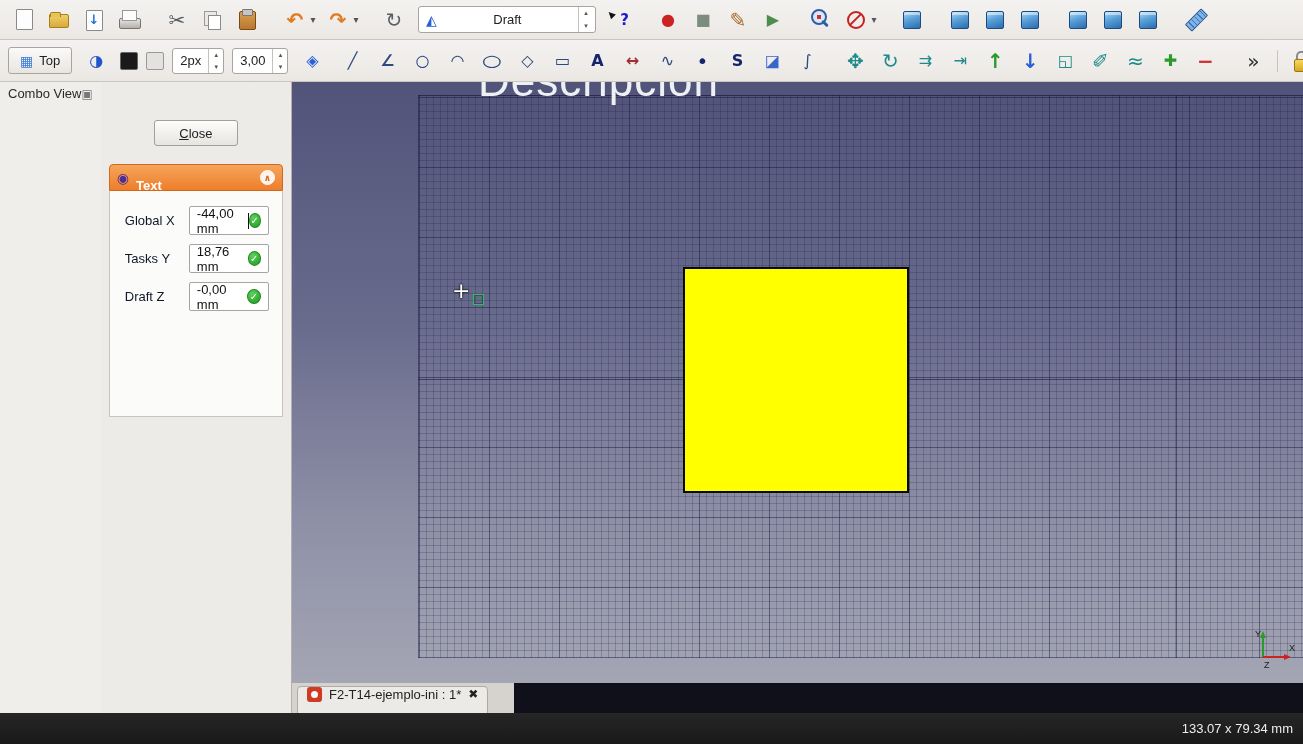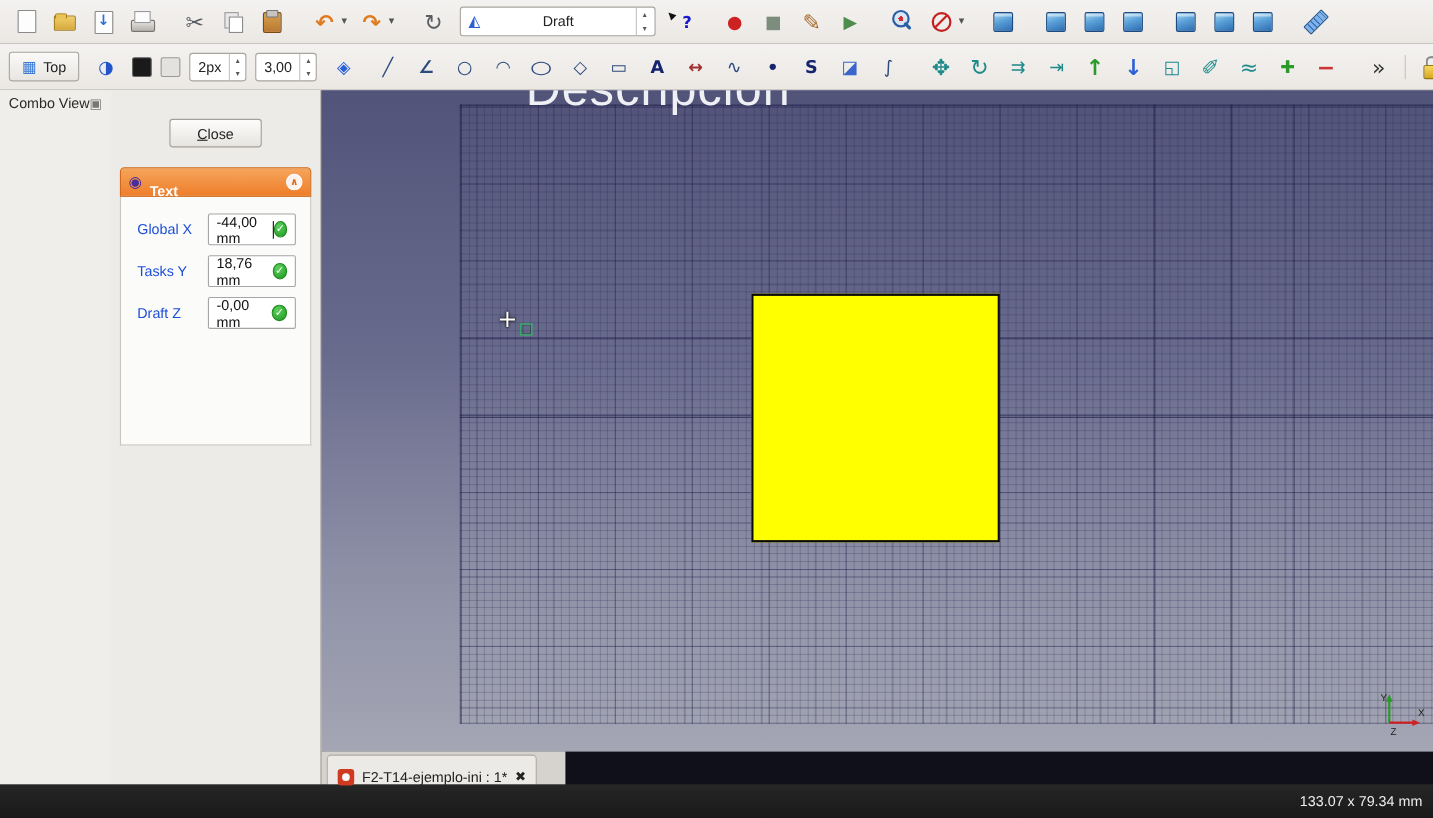--- a/index.html
+++ b/index.html
@@ -82,34 +82,34 @@
   
   #combo-view{width:292px;flex:0 0 292px;background:#f0eeeb;border-right:1px solid #b5b2ad;
       display:flex;flex-direction:row;}
   .cv-titlebar{height:23px;display:flex;align-items:center;justify-content:space-between;padding:0 8px;color:#2a2a2a;}
   .cv-dock{color:#777;font-size:12px;font-family:"DejaVu Sans",sans-serif;}
   .cv-tabs{display:flex;align-items:flex-end;padding-left:6px;height:28px;border-bottom:1px solid #b2afaa;gap:2px;}
   .cv-tab{padding:4px 13px 3px;background:#dbd8d3;border:1px solid #b2afaa;border-bottom:0;
       border-radius:3px 3px 0 0;color:#333;position:relative;top:1px;}
   .cv-tab.active{background:#f1efec;padding-bottom:5px;}
   .cv-content{flex:1;background:#edebe7;padding-top:22px;overflow:hidden;}
-  .cv-close{display:block;margin:4px auto;width:84px;height:26px;border:1px solid #a39f9a;border-radius:3px;
+  .cv-close{display:block;margin:16px auto;width:84px;height:26px;border:1px solid #a39f9a;border-radius:3px;
       background:linear-gradient(#fdfdfc,#e7e4e0);font:inherit;color:#222;}
   .cv-close::first-letter{text-decoration:underline;}
   .task-panel{margin:18px 8px 0;}
   .task-header{height:27px;display:flex;align-items:center;gap:7px;padding:0 7px;
       background:linear-gradient(#f6a55c,#ee7e2a);border:1px solid #d06a1a;border-radius:4px 4px 0 0;}
   .task-icon{color:#4a2d9a;font-family:"DejaVu Sans",sans-serif;font-size:14px;}
   .task-title{color:#fff;font-weight:bold;margin-top:16px;}
   .collapse-btn{width:15px;height:15px;margin-left:auto;border-radius:50%;background:#fbf3ec;border:1px solid #fff;
       color:#d8681a;font-size:9px;font-weight:bold;display:flex;align-items:center;justify-content:center;
       font-family:"DejaVu Sans",sans-serif;}
   .task-body{background:#fbfbfa;border:1px solid #c8c5c0;border-top:0;padding:15px 13px 96px 15px;}
   .field-row{display:flex;align-items:center;margin-bottom:9px;}
-  .f-label{width:64px;color:#1d4ed8;}
+  .f-label{width:64px;color:#0f172a;}
   .f-input{flex:1;height:29px;background:#fff;border:1px solid #a5a5a5;border-radius:2px;
       display:flex;align-items:center;padding:0 7px;color:#111;}
   .caret{display:none;width:1px;height:16px;background:#111;margin-left:1px;}
   .has-caret .caret{display:inline-block;}
   .check{width:15px;height:15px;margin-left:auto;border-radius:50%;color:#fff;font-size:10px;font-weight:bold;
       display:flex;align-items:center;justify-content:center;font-family:"DejaVu Sans",sans-serif;
       background:radial-gradient(circle at 35% 30%,#5ed05e,#1f9a1f);border:1px solid #1e8a1e;}
 
   
   #right-col{flex:1;display:flex;flex-direction:column;min-width:0;}
@@ -128,21 +128,21 @@
   .vp-rect{position:absolute;left:391px;top:185px;width:226px;height:226px;background:#ffff00;border:2px solid #0a0a0a;}
   .vp-cursor{position:absolute;left:160px;top:198px;color:#fff;font-size:22px;line-height:1;
       text-shadow:0 0 2px #000,0 0 2px #000;font-family:"DejaVu Sans",sans-serif;}
   .vp-snap{position:absolute;left:181px;top:212px;width:11px;height:11px;border:1px solid #2ec060;
       box-shadow:inset 0 0 0 1px rgba(0,60,25,.45);}
   .vp-axis{position:absolute;right:6px;bottom:14px;}
 
   
   #tabstrip{flex:0 0 30px;background:#10101a;display:flex;align-items:stretch;}
   .tab-holder{width:222px;background:#d6d3ce;display:flex;align-items:center;padding:3px 5px;}
-  .doc-tab{display:flex;align-items:center;gap:7px;height:40px;padding:0 9px;background:#eceae6;
+  .doc-tab{display:flex;align-items:flex-start;gap:7px;height:40px;padding:0 9px;background:#eceae6;
       border:1px solid #aeaba6;border-radius:4px;color:#222;}
   .i-fcdoc{width:15px;height:15px;background:#cf3a20;border-radius:3px;position:relative;flex:0 0 auto;}
   .i-fcdoc::after{content:"";position:absolute;inset:4px;background:#f8f8f8;border-radius:50%;}
   .tab-close{font-family:"DejaVu Sans",sans-serif;font-size:12px;color:#222;font-weight:bold;}
 
   
   #statusbar{flex:0 0 31px;background:linear-gradient(#262626,#191919);display:flex;align-items:center;
       justify-content:flex-end;padding-right:10px;color:#ededed;}
 </style>
 </head>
● ● ● ● ● ● ●
» **Work request**
Write out all of the data above exactly, pictures excluded.

» **Response area**
--- a/index.html
+++ b/index.html
@@ -82,34 +82,34 @@
   
   #combo-view{width:292px;flex:0 0 292px;background:#f0eeeb;border-right:1px solid #b5b2ad;
       display:flex;flex-direction:row;}
   .cv-titlebar{height:23px;display:flex;align-items:center;justify-content:space-between;padding:0 8px;color:#2a2a2a;}
   .cv-dock{color:#777;font-size:12px;font-family:"DejaVu Sans",sans-serif;}
   .cv-tabs{display:flex;align-items:flex-end;padding-left:6px;height:28px;border-bottom:1px solid #b2afaa;gap:2px;}
   .cv-tab{padding:4px 13px 3px;background:#dbd8d3;border:1px solid #b2afaa;border-bottom:0;
       border-radius:3px 3px 0 0;color:#333;position:relative;top:1px;}
   .cv-tab.active{background:#f1efec;padding-bottom:5px;}
   .cv-content{flex:1;background:#edebe7;padding-top:22px;overflow:hidden;}
-  .cv-close{display:block;margin:4px auto;width:84px;height:26px;border:1px solid #a39f9a;border-radius:3px;
+  .cv-close{display:block;margin:16px auto;width:84px;height:26px;border:1px solid #a39f9a;border-radius:3px;
       background:linear-gradient(#fdfdfc,#e7e4e0);font:inherit;color:#222;}
   .cv-close::first-letter{text-decoration:underline;}
   .task-panel{margin:18px 8px 0;}
   .task-header{height:27px;display:flex;align-items:center;gap:7px;padding:0 7px;
       background:linear-gradient(#f6a55c,#ee7e2a);border:1px solid #d06a1a;border-radius:4px 4px 0 0;}
   .task-icon{color:#4a2d9a;font-family:"DejaVu Sans",sans-serif;font-size:14px;}
   .task-title{color:#fff;font-weight:bold;margin-top:16px;}
   .collapse-btn{width:15px;height:15px;margin-left:auto;border-radius:50%;background:#fbf3ec;border:1px solid #fff;
       color:#d8681a;font-size:9px;font-weight:bold;display:flex;align-items:center;justify-content:center;
       font-family:"DejaVu Sans",sans-serif;}
   .task-body{background:#fbfbfa;border:1px solid #c8c5c0;border-top:0;padding:15px 13px 96px 15px;}
   .field-row{display:flex;align-items:center;margin-bottom:9px;}
-  .f-label{width:64px;color:#1d4ed8;}
+  .f-label{width:64px;color:#0f172a;}
   .f-input{flex:1;height:29px;background:#fff;border:1px solid #a5a5a5;border-radius:2px;
       display:flex;align-items:center;padding:0 7px;color:#111;}
   .caret{display:none;width:1px;height:16px;background:#111;margin-left:1px;}
   .has-caret .caret{display:inline-block;}
   .check{width:15px;height:15px;margin-left:auto;border-radius:50%;color:#fff;font-size:10px;font-weight:bold;
       display:flex;align-items:center;justify-content:center;font-family:"DejaVu Sans",sans-serif;
       background:radial-gradient(circle at 35% 30%,#5ed05e,#1f9a1f);border:1px solid #1e8a1e;}
 
   
   #right-col{flex:1;display:flex;flex-direction:column;min-width:0;}
@@ -128,21 +128,21 @@
   .vp-rect{position:absolute;left:391px;top:185px;width:226px;height:226px;background:#ffff00;border:2px solid #0a0a0a;}
   .vp-cursor{position:absolute;left:160px;top:198px;color:#fff;font-size:22px;line-height:1;
       text-shadow:0 0 2px #000,0 0 2px #000;font-family:"DejaVu Sans",sans-serif;}
   .vp-snap{position:absolute;left:181px;top:212px;width:11px;height:11px;border:1px solid #2ec060;
       box-shadow:inset 0 0 0 1px rgba(0,60,25,.45);}
   .vp-axis{position:absolute;right:6px;bottom:14px;}
 
   
   #tabstrip{flex:0 0 30px;background:#10101a;display:flex;align-items:stretch;}
   .tab-holder{width:222px;background:#d6d3ce;display:flex;align-items:center;padding:3px 5px;}
-  .doc-tab{display:flex;align-items:center;gap:7px;height:40px;padding:0 9px;background:#eceae6;
+  .doc-tab{display:flex;align-items:flex-start;gap:7px;height:40px;padding:0 9px;background:#eceae6;
       border:1px solid #aeaba6;border-radius:4px;color:#222;}
   .i-fcdoc{width:15px;height:15px;background:#cf3a20;border-radius:3px;position:relative;flex:0 0 auto;}
   .i-fcdoc::after{content:"";position:absolute;inset:4px;background:#f8f8f8;border-radius:50%;}
   .tab-close{font-family:"DejaVu Sans",sans-serif;font-size:12px;color:#222;font-weight:bold;}
 
   
   #statusbar{flex:0 0 31px;background:linear-gradient(#262626,#191919);display:flex;align-items:center;
       justify-content:flex-end;padding-right:10px;color:#ededed;}
 </style>
 </head>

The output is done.